Pictures are not part of the copy; repeat everything else in the records exactly.

---

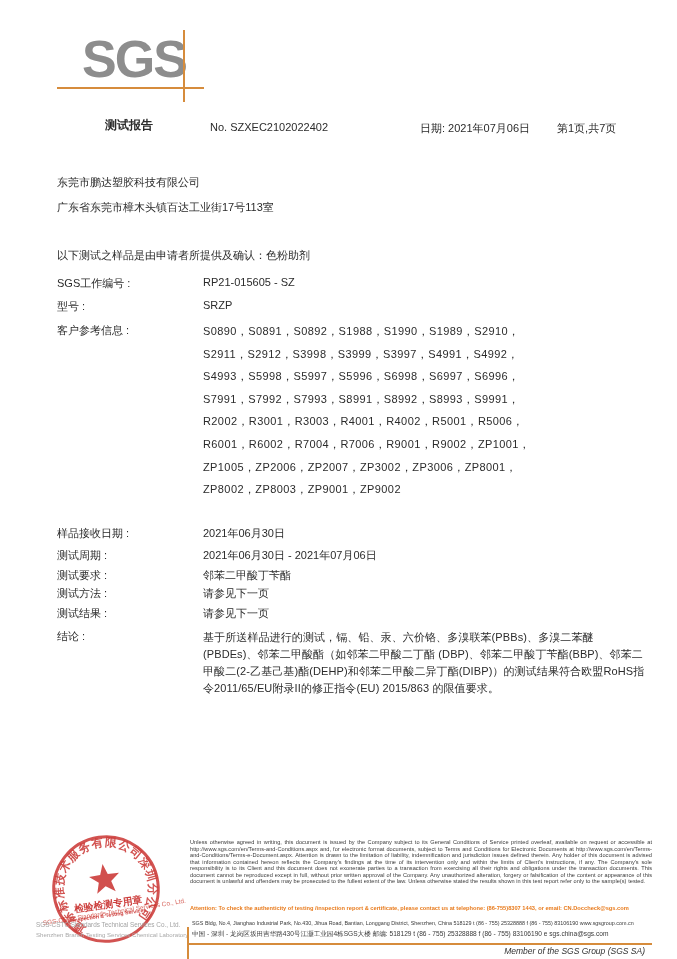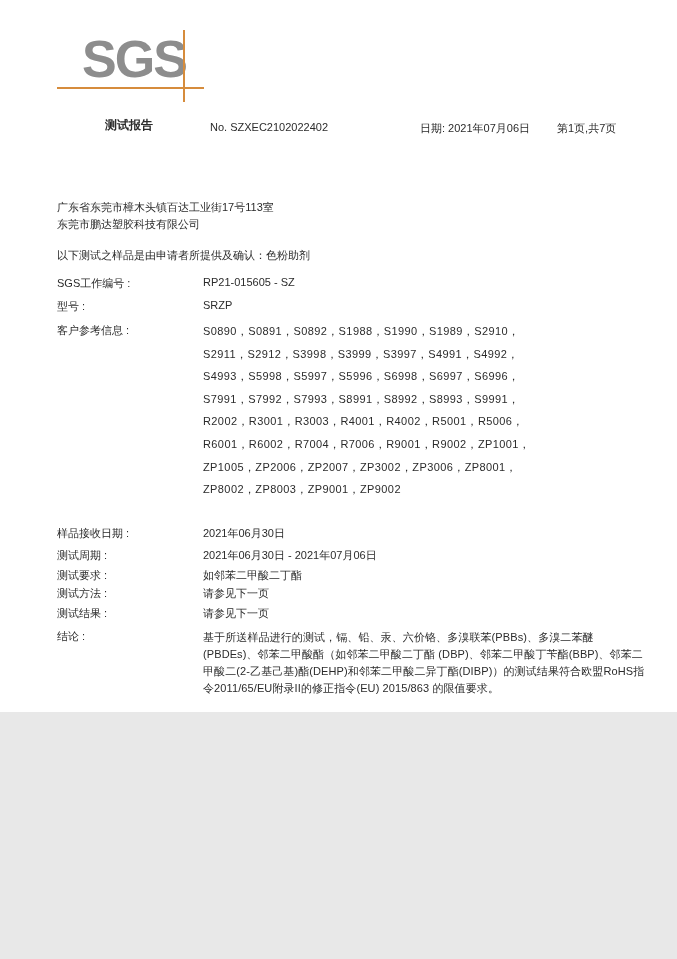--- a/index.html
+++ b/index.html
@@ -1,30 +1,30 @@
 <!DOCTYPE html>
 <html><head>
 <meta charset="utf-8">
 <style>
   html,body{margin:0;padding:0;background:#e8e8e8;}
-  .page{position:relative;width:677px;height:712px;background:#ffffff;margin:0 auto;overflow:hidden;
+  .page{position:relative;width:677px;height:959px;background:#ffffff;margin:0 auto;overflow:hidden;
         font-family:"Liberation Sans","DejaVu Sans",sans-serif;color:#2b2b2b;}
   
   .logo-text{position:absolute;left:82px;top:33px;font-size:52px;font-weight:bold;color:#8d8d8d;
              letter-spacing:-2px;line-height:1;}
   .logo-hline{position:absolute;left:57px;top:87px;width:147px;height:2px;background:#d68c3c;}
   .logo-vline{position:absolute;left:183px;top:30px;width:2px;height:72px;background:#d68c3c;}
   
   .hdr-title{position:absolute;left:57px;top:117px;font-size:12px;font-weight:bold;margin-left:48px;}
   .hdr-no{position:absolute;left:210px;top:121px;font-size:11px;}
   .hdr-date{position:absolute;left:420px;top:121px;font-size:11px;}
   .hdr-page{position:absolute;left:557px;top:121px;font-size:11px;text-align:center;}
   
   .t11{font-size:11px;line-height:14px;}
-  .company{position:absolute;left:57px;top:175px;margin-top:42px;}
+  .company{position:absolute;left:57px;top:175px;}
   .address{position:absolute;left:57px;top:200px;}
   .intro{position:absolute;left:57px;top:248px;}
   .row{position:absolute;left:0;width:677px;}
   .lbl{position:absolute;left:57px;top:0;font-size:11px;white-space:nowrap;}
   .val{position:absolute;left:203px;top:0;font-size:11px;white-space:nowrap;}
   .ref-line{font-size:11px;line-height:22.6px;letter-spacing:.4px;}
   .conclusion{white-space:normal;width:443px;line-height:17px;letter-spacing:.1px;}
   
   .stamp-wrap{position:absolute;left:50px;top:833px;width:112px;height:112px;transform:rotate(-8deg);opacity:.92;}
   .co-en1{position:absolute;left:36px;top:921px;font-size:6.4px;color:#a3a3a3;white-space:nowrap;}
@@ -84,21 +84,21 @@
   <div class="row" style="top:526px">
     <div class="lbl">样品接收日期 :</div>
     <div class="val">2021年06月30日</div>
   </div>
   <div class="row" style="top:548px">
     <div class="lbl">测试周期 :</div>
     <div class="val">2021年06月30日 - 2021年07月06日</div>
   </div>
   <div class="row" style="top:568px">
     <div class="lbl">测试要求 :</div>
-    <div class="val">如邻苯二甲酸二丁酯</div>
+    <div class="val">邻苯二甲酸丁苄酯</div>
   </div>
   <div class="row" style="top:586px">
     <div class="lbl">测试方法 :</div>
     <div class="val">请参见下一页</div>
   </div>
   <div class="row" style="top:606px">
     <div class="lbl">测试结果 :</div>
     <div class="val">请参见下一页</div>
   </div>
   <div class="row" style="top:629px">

---

• WORKED SOLUTION:
--- a/index.html
+++ b/index.html
@@ -1,30 +1,30 @@
 <!DOCTYPE html>
 <html><head>
 <meta charset="utf-8">
 <style>
   html,body{margin:0;padding:0;background:#e8e8e8;}
-  .page{position:relative;width:677px;height:712px;background:#ffffff;margin:0 auto;overflow:hidden;
+  .page{position:relative;width:677px;height:959px;background:#ffffff;margin:0 auto;overflow:hidden;
         font-family:"Liberation Sans","DejaVu Sans",sans-serif;color:#2b2b2b;}
   
   .logo-text{position:absolute;left:82px;top:33px;font-size:52px;font-weight:bold;color:#8d8d8d;
              letter-spacing:-2px;line-height:1;}
   .logo-hline{position:absolute;left:57px;top:87px;width:147px;height:2px;background:#d68c3c;}
   .logo-vline{position:absolute;left:183px;top:30px;width:2px;height:72px;background:#d68c3c;}
   
   .hdr-title{position:absolute;left:57px;top:117px;font-size:12px;font-weight:bold;margin-left:48px;}
   .hdr-no{position:absolute;left:210px;top:121px;font-size:11px;}
   .hdr-date{position:absolute;left:420px;top:121px;font-size:11px;}
   .hdr-page{position:absolute;left:557px;top:121px;font-size:11px;text-align:center;}
   
   .t11{font-size:11px;line-height:14px;}
-  .company{position:absolute;left:57px;top:175px;margin-top:42px;}
+  .company{position:absolute;left:57px;top:175px;}
   .address{position:absolute;left:57px;top:200px;}
   .intro{position:absolute;left:57px;top:248px;}
   .row{position:absolute;left:0;width:677px;}
   .lbl{position:absolute;left:57px;top:0;font-size:11px;white-space:nowrap;}
   .val{position:absolute;left:203px;top:0;font-size:11px;white-space:nowrap;}
   .ref-line{font-size:11px;line-height:22.6px;letter-spacing:.4px;}
   .conclusion{white-space:normal;width:443px;line-height:17px;letter-spacing:.1px;}
   
   .stamp-wrap{position:absolute;left:50px;top:833px;width:112px;height:112px;transform:rotate(-8deg);opacity:.92;}
   .co-en1{position:absolute;left:36px;top:921px;font-size:6.4px;color:#a3a3a3;white-space:nowrap;}
@@ -84,21 +84,21 @@
   <div class="row" style="top:526px">
     <div class="lbl">样品接收日期 :</div>
     <div class="val">2021年06月30日</div>
   </div>
   <div class="row" style="top:548px">
     <div class="lbl">测试周期 :</div>
     <div class="val">2021年06月30日 - 2021年07月06日</div>
   </div>
   <div class="row" style="top:568px">
     <div class="lbl">测试要求 :</div>
-    <div class="val">如邻苯二甲酸二丁酯</div>
+    <div class="val">邻苯二甲酸丁苄酯</div>
   </div>
   <div class="row" style="top:586px">
     <div class="lbl">测试方法 :</div>
     <div class="val">请参见下一页</div>
   </div>
   <div class="row" style="top:606px">
     <div class="lbl">测试结果 :</div>
     <div class="val">请参见下一页</div>
   </div>
   <div class="row" style="top:629px">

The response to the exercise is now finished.